Why Thermoforming is Used Instead of Machining

Machining ROHACELL® into thin, curved shapes is possible, but often inefficient. Thermoforming is typically chosen when:

• the part has thin walls or sweeping curves
• material waste from machining would be excessive
• production volume requires fast cycle times
• 5-axis registration or double-sided machining introduces tolerance risk
• the final shape benefits from smooth, continuous surfaces
• forming enables shapes that would be expensive or impractical to machine

Thermoforming uses near-net-shape sheet material rather than thick blocks, allowing the finished shape to be achieved with minimal machining, usually limited to trimming.

Important Processing Considerations

ROHACELL® requires correct preparation and controlled forming conditions to achieve consistent results. Key factors include:

Temperature Control

The forming window is narrow. Too low and the foam fractures; too high and cell damage or surface discolouration occurs. Even, controlled heating ensures the foam becomes uniformly pliable.

Moisture Content

ROHACELL® absorbs moisture naturally. If excess moisture is present during forming, steam pressure can cause swelling, surface defects or internal micro-damage. Ensuring the material is properly conditioned before forming significantly improves consistency.

Transfer Speed

Once removed from the heat source, ROHACELL® loses heat rapidly. Fast transfer to the forming tool—typically within one to two seconds—prevents edge-cooling, cracking or early stiffening.

Tool Temperature

Tools that draw too much heat from the foam cause premature stiffening. Non-metallic tools or temperature-controlled surfaces help maintain forming conditions.

Environmental Stability

Drafts, cold airflow, or inconsistent ambient temperatures can affect how ROHACELL® cools and therefore how accurately it forms.

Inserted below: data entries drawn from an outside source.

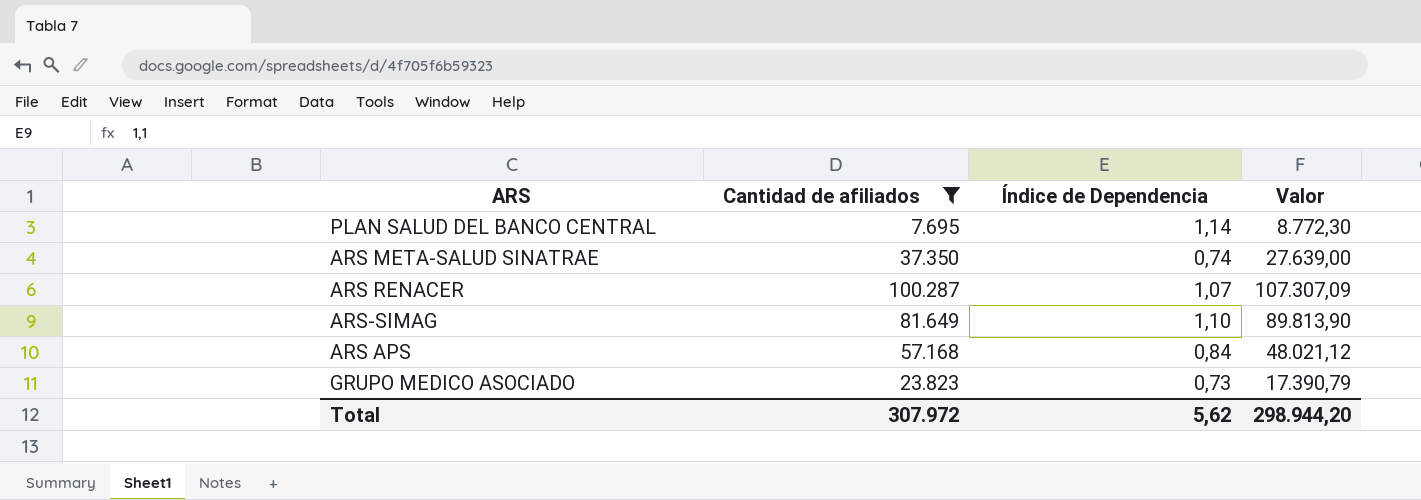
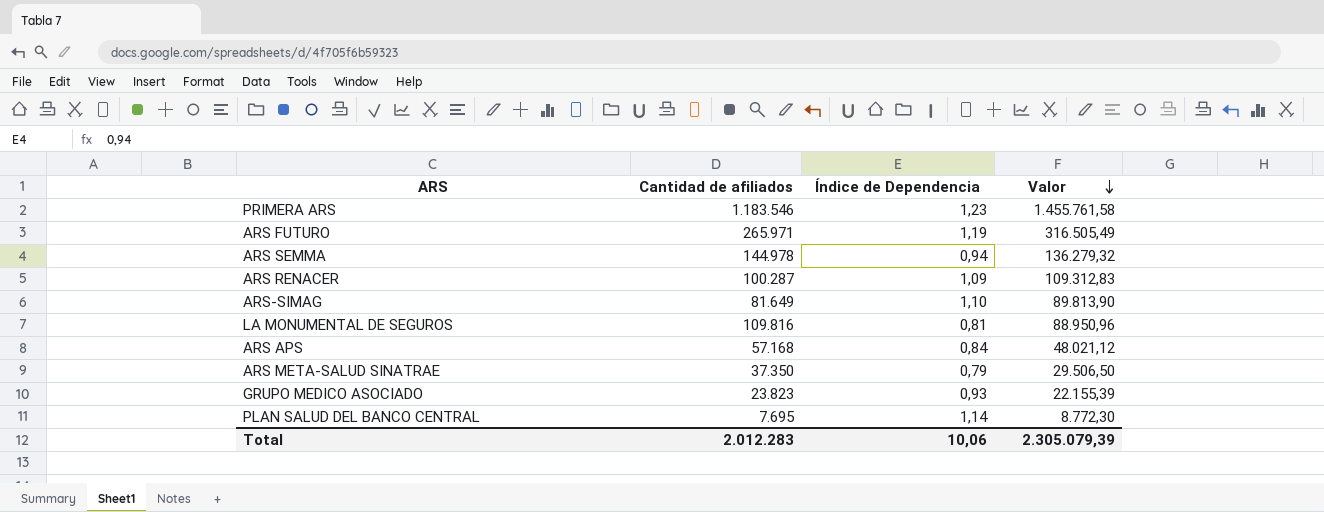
filter: Cantidad de afiliados <= 100.287 -> none
row order: none -> Valor descending
ARS RENACER | Índice de Dependencia: 1,07 -> 1,09
ARS RENACER | Valor: 107.307,09 -> 109.312,83
ARS META-SALUD SINATRAE | Índice de Dependencia: 0,74 -> 0,79
ARS META-SALUD SINATRAE | Valor: 27.639,00 -> 29.506,50
GRUPO MEDICO ASOCIADO | Índice de Dependencia: 0,73 -> 0,93
GRUPO MEDICO ASOCIADO | Valor: 17.390,79 -> 22.155,39
Total | Cantidad de afiliados: 307.972 -> 2.012.283
Total | Índice de Dependencia: 5,62 -> 10,06
Total | Valor: 298.944,20 -> 2.305.079,39

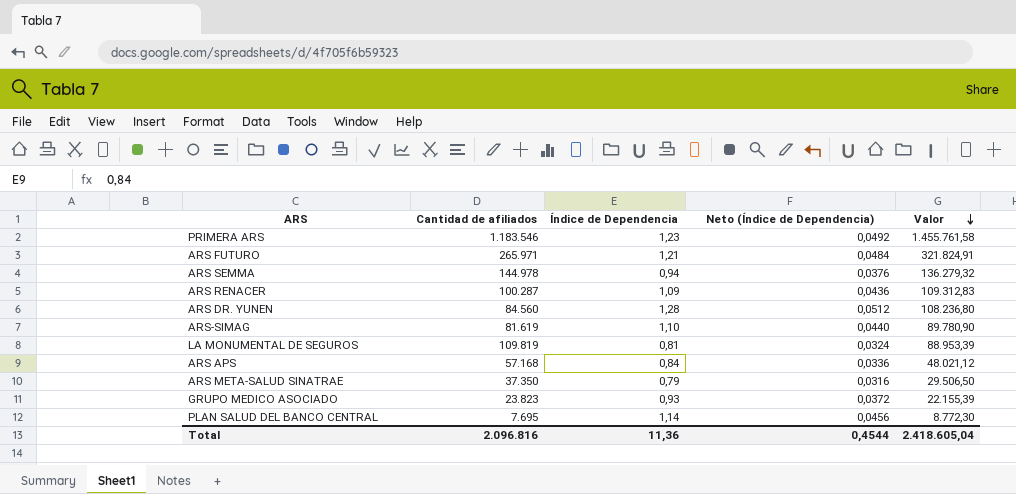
column Neto (Índice de Dependencia) | formula: none -> [Índice de Dependencia] * 0,04
ARS FUTURO | Índice de Dependencia: 1,19 -> 1,21
ARS FUTURO | Valor: 316.505,49 -> 321.824,91
row ARS DR. YUNEN: none -> 84.560 | 1,28 | 0,0512 | 108.236,80
ARS-SIMAG | Cantidad de afiliados: 81.649 -> 81.619
ARS-SIMAG | Valor: 89.813,90 -> 89.780,90
LA MONUMENTAL DE SEGUROS | Cantidad de afiliados: 109.816 -> 109.819
LA MONUMENTAL DE SEGUROS | Valor: 88.950,96 -> 88.953,39
Total | Cantidad de afiliados: 2.012.283 -> 2.096.816
Total | Índice de Dependencia: 10,06 -> 11,36
Total | Valor: 2.305.079,39 -> 2.418.605,04

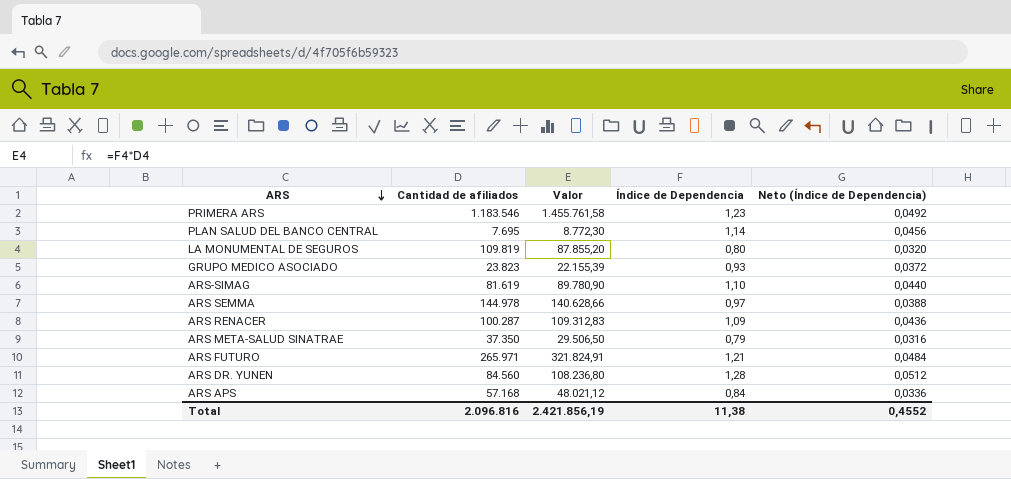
row order: Valor descending -> ARS descending
column Valor | position: 5 -> 3
LA MONUMENTAL DE SEGUROS | Valor: 88.953,39 -> 87.855,20
LA MONUMENTAL DE SEGUROS | Índice de Dependencia: 0,81 -> 0,80
LA MONUMENTAL DE SEGUROS | Neto (Índice de Dependencia): 0,0324 -> 0,0320
ARS SEMMA | Valor: 136.279,32 -> 140.628,66
ARS SEMMA | Índice de Dependencia: 0,94 -> 0,97
ARS SEMMA | Neto (Índice de Dependencia): 0,0376 -> 0,0388
Total | Valor: 2.418.605,04 -> 2.421.856,19
Total | Índice de Dependencia: 11,36 -> 11,38
Total | Neto (Índice de Dependencia): 0,4544 -> 0,4552

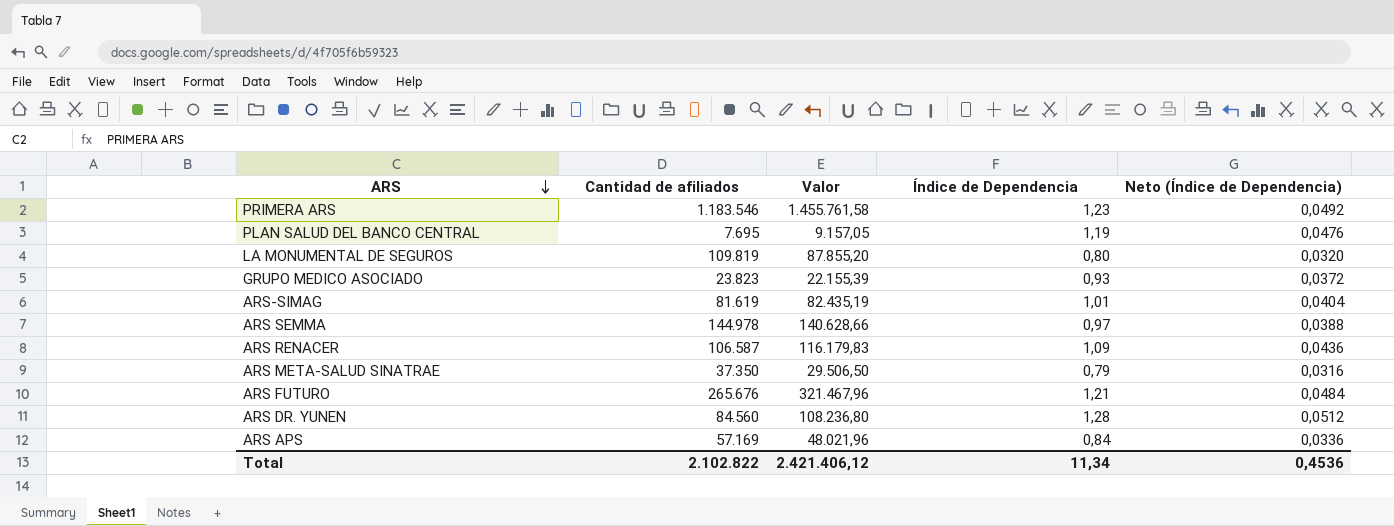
PLAN SALUD DEL BANCO CENTRAL | Valor: 8.772,30 -> 9.157,05
PLAN SALUD DEL BANCO CENTRAL | Índice de Dependencia: 1,14 -> 1,19
PLAN SALUD DEL BANCO CENTRAL | Neto (Índice de Dependencia): 0,0456 -> 0,0476
ARS-SIMAG | Valor: 89.780,90 -> 82.435,19
ARS-SIMAG | Índice de Dependencia: 1,10 -> 1,01
ARS-SIMAG | Neto (Índice de Dependencia): 0,0440 -> 0,0404
ARS RENACER | Cantidad de afiliados: 100.287 -> 106.587
ARS RENACER | Valor: 109.312,83 -> 116.179,83
ARS FUTURO | Cantidad de afiliados: 265.971 -> 265.676
ARS FUTURO | Valor: 321.824,91 -> 321.467,96
ARS APS | Cantidad de afiliados: 57.168 -> 57.169
ARS APS | Valor: 48.021,12 -> 48.021,96
Total | Cantidad de afiliados: 2.096.816 -> 2.102.822
Total | Valor: 2.421.856,19 -> 2.421.406,12
Total | Índice de Dependencia: 11,38 -> 11,34
Total | Neto (Índice de Dependencia): 0,4552 -> 0,4536

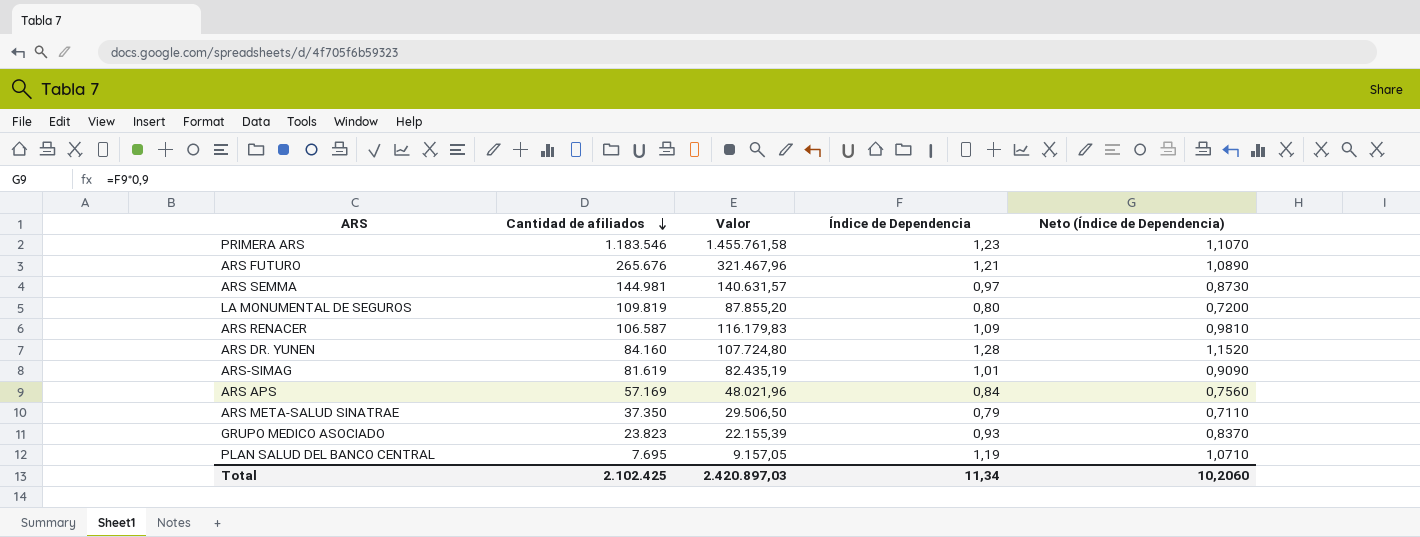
row order: ARS descending -> Cantidad de afiliados descending
column Neto (Índice de Dependencia) | formula: [Índice de Dependencia] * 0,04 -> [Índice de Dependencia] * 0,9
ARS SEMMA | Cantidad de afiliados: 144.978 -> 144.981
ARS SEMMA | Valor: 140.628,66 -> 140.631,57
ARS DR. YUNEN | Cantidad de afiliados: 84.560 -> 84.160
ARS DR. YUNEN | Valor: 108.236,80 -> 107.724,80
Total | Cantidad de afiliados: 2.102.822 -> 2.102.425
Total | Valor: 2.421.406,12 -> 2.420.897,03
Total | Neto (Índice de Dependencia): 0,4536 -> 10,2060

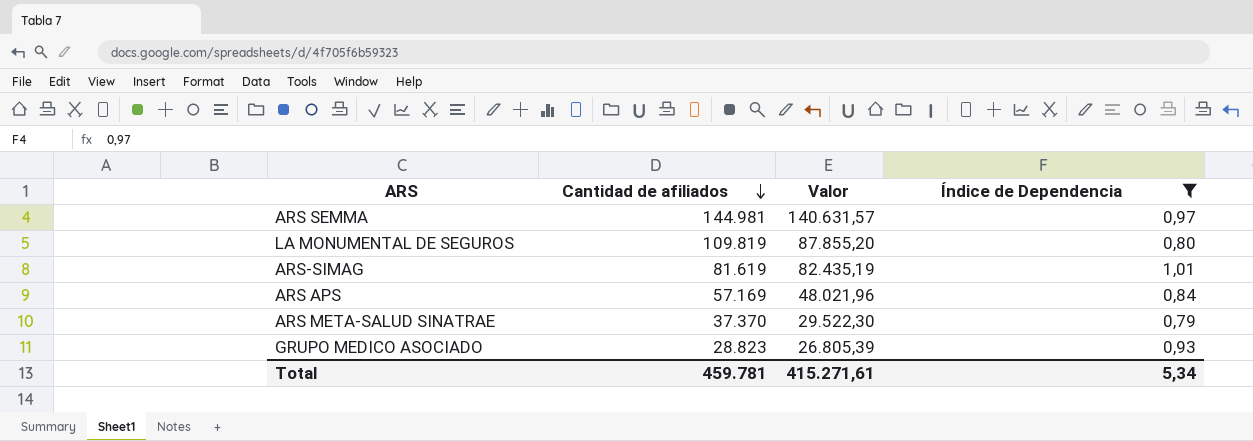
filter: none -> Índice de Dependencia <= 1,01
column Neto (Índice de Dependencia) | formula: [Índice de Dependencia] * 0,9 -> none
ARS META-SALUD SINATRAE | Cantidad de afiliados: 37.350 -> 37.370
ARS META-SALUD SINATRAE | Valor: 29.506,50 -> 29.522,30
GRUPO MEDICO ASOCIADO | Cantidad de afiliados: 23.823 -> 28.823
GRUPO MEDICO ASOCIADO | Valor: 22.155,39 -> 26.805,39
Total | Cantidad de afiliados: 2.102.425 -> 459.781
Total | Valor: 2.420.897,03 -> 415.271,61
Total | Índice de Dependencia: 11,34 -> 5,34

Tooling Approaches for Thermoforming ROHACELL®

A range of tooling styles may be used depending on shape complexity and production volume:

Simple Forming Blocks

For straightforward curves or bends, the softened foam can be draped over a simple former and held in place while cooling.

Intensifiers

Local blocks or inserts help push the foam into tighter curves or local geometries without full matched tools.

Matched Tooling

For highly accurate, repeatable parts, matched male–female tools provide the greatest control, especially for deeper or more complex shapes.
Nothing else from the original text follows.